Work item:
Every record below should be repeated exactly, with the pictures left out.

Dataset:
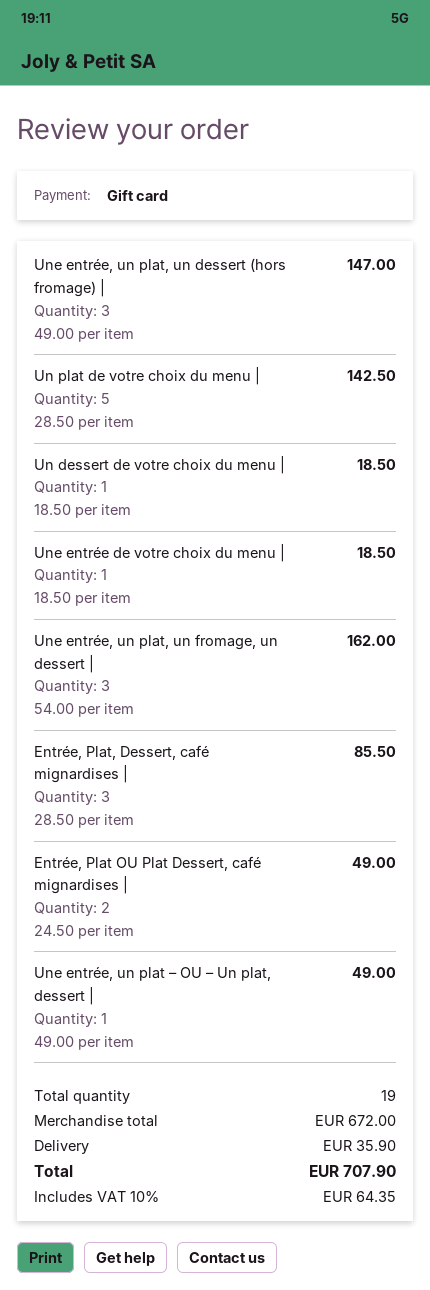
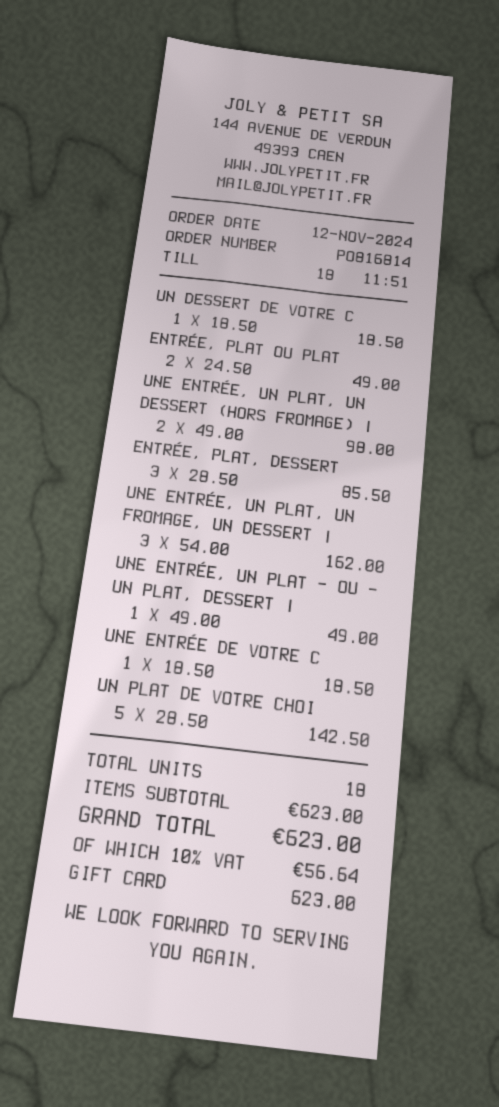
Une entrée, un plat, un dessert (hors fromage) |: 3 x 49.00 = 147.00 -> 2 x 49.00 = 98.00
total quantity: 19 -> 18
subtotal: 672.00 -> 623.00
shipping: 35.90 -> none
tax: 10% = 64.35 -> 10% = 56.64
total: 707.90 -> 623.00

Result of this task:
Une entrée, un plat, un dessert (hors fromage) |: 3 x 49.00 = 147.00 -> 2 x 49.00 = 98.00
total quantity: 19 -> 18
subtotal: 672.00 -> 623.00
shipping: 35.90 -> none
tax: 10% = 64.35 -> 10% = 56.64
total: 707.90 -> 623.00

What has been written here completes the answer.